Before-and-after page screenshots
'''

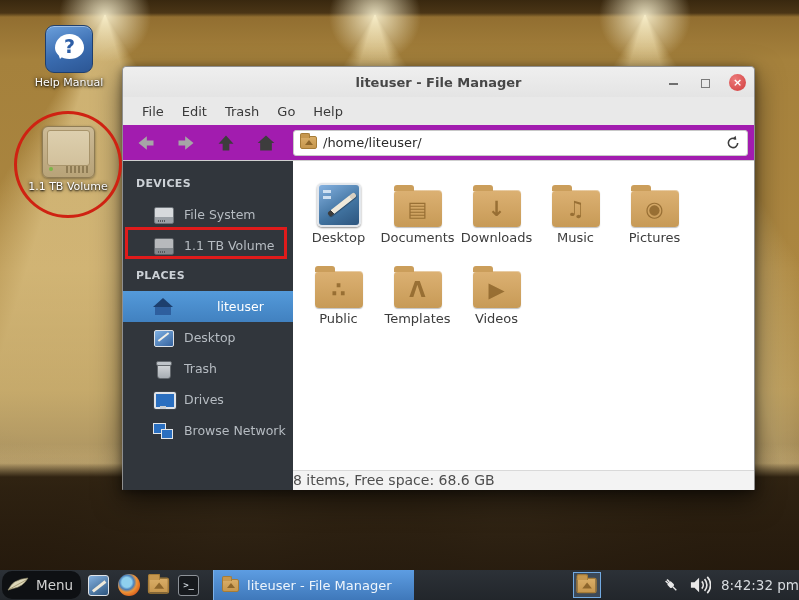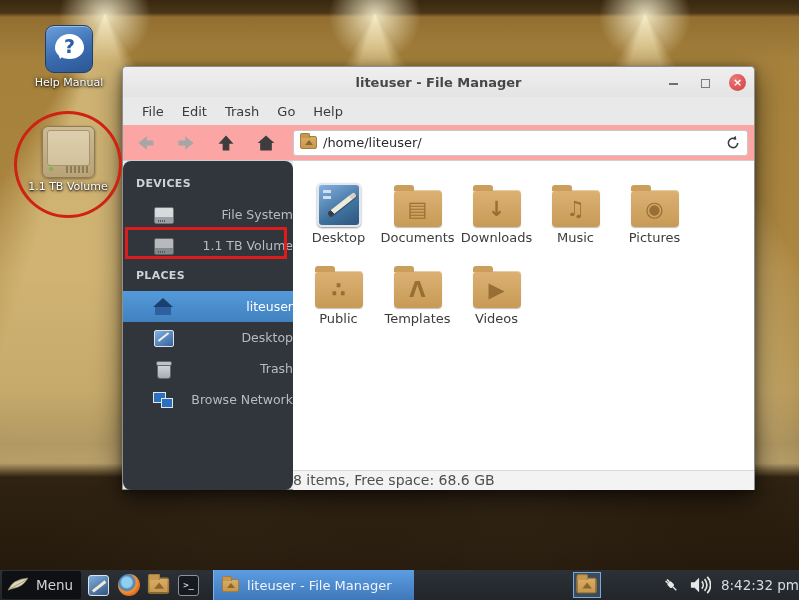--- a/index.html
+++ b/index.html
@@ -91,7 +91,7 @@
   .menubar { height:28px; display:flex; align-items:center; padding-left:10px; background:#e9e9e9; }
   .menu-item { padding:0 9px; font-size:13px; color:#3a3a3a; }
 
-  .toolbar { height:36px; display:flex; align-items:center; padding:0 6px 0 10px; background:#fca5a5;
+  .toolbar { height:36px; display:flex; align-items:center; padding:0 6px 0 10px; background:#a21caf;
     border-bottom:1px solid #cfcfcf; gap:14px; }
   .tool-btn { width:26px; height:26px; display:flex; align-items:center; justify-content:center; border-radius:3px; }
   .pathbar { flex:1; height:26px; background:#fff; border:1px solid #c8c8c8; border-radius:3px;

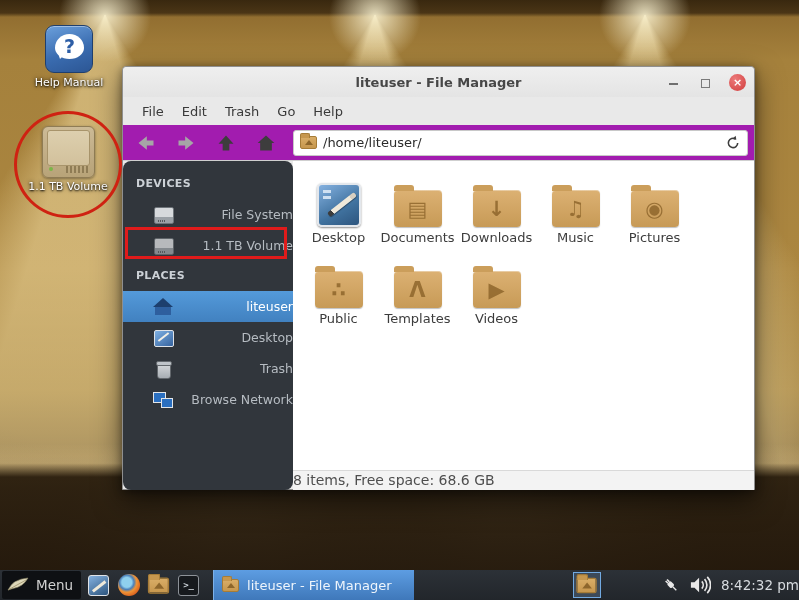--- a/index.html
+++ b/index.html
@@ -108,7 +108,7 @@
 
   
   .winbody { display:flex; height:329px; }
-  .sidebar { width:170px; background:#31363c; color:#b6bcc2; padding-top:8px; position:relative;border-radius:8px; }
+  .sidebar { width:170px; background:#31363c; color:#b6bcc2; padding-top:8px; position:relative; }
   .side-header { height:30px; line-height:30px; padding-left:13px; font-size:11px; font-weight:bold;
     color:#ccd1d6; letter-spacing:.3px; }
   .side-item { height:31px; display:flex; align-items:center; gap:11px; padding-left:30px; font-size:12.5px;justify-content:space-between; }

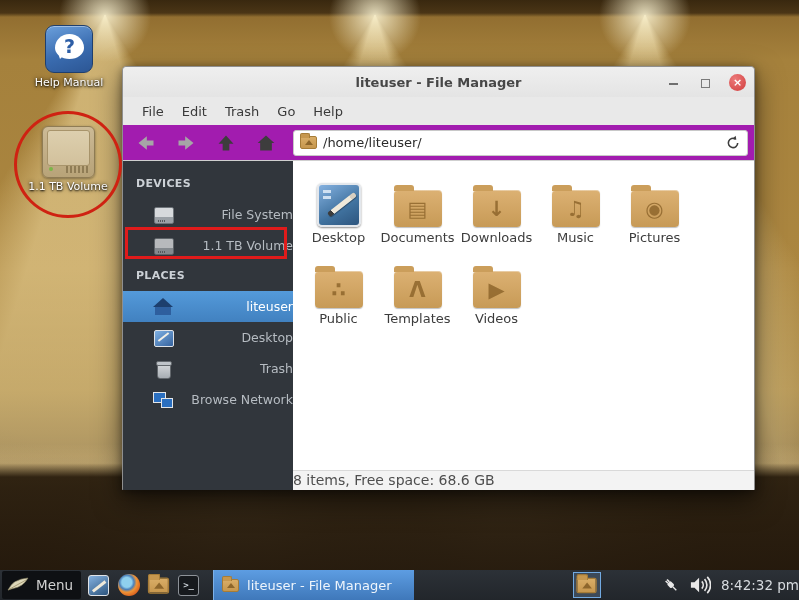--- a/index.html
+++ b/index.html
@@ -111,7 +111,7 @@
   .sidebar { width:170px; background:#31363c; color:#b6bcc2; padding-top:8px; position:relative; }
   .side-header { height:30px; line-height:30px; padding-left:13px; font-size:11px; font-weight:bold;
     color:#ccd1d6; letter-spacing:.3px; }
-  .side-item { height:31px; display:flex; align-items:center; gap:11px; padding-left:30px; font-size:12.5px;justify-content:space-between; }
+  .side-item { height:31px; display:flex; align-items:center; gap:11px; padding-left:30px; font-size:12.5px; }
   .side-item.selected { background:linear-gradient(#549ada,#4181c0); color:#fff;gap:44px; }
 
   .si { width:20px; height:18px; position:relative; flex:0 0 20px; }

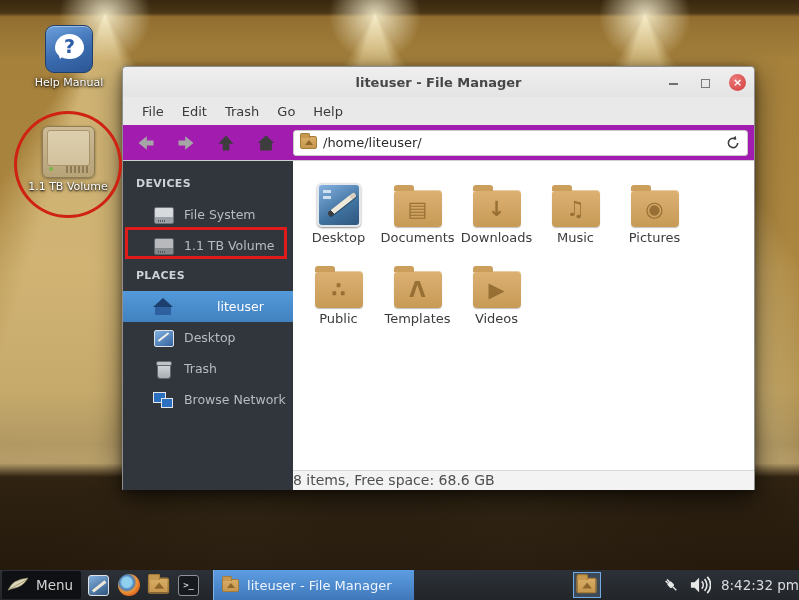--- a/index.html
+++ b/index.html
@@ -306,6 +306,10 @@
           <span class="si si-trash"></span>
           <span>Trash</span>
         </div>
+        <div class="side-item">
+          <span class="si si-monitor"></span>
+          <span>Drives</span>
+        </div>
 
 
         <div class="side-item">

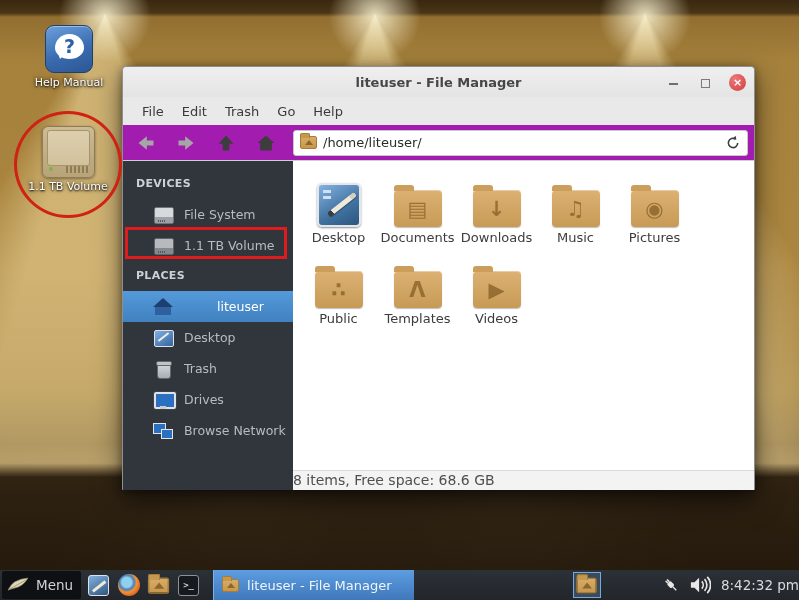--- a/index.html
+++ b/index.html
@@ -171,7 +171,7 @@
   .taskbar { position:absolute; left:0; bottom:0; width:799px; height:30px;
     background:linear-gradient(#2c3137,#22262b); display:flex; align-items:center; z-index:50; }
   .menu-btn { margin-left:2px; height:28px; display:flex; align-items:center; gap:6px; padding:0 8px 0 4px;
-    background:#0e1013; border-radius:2px; }
+    background:#0e1013; border-radius:10px; }
   .menu-label { color:#d2d2d2; font-size:13.5px; }
   .launcher { width:25px; height:25px; margin-left:5px; display:flex; align-items:center; justify-content:center; }
   .l-desktop { width:21px; height:21px; border-radius:3px; position:relative;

'''

**Work task**
The answer should be all lines from the entries above that hold the word "between".

**Task response**
   .side-item { height:31px; display:flex; align-items:center; gap:11px; padding-left:30px; font-size:12.5px;justify-content:space-between; }
-  .side-item { height:31px; display:flex; align-items:center; gap:11px; padding-left:30px; font-size:12.5px;justify-content:space-between; }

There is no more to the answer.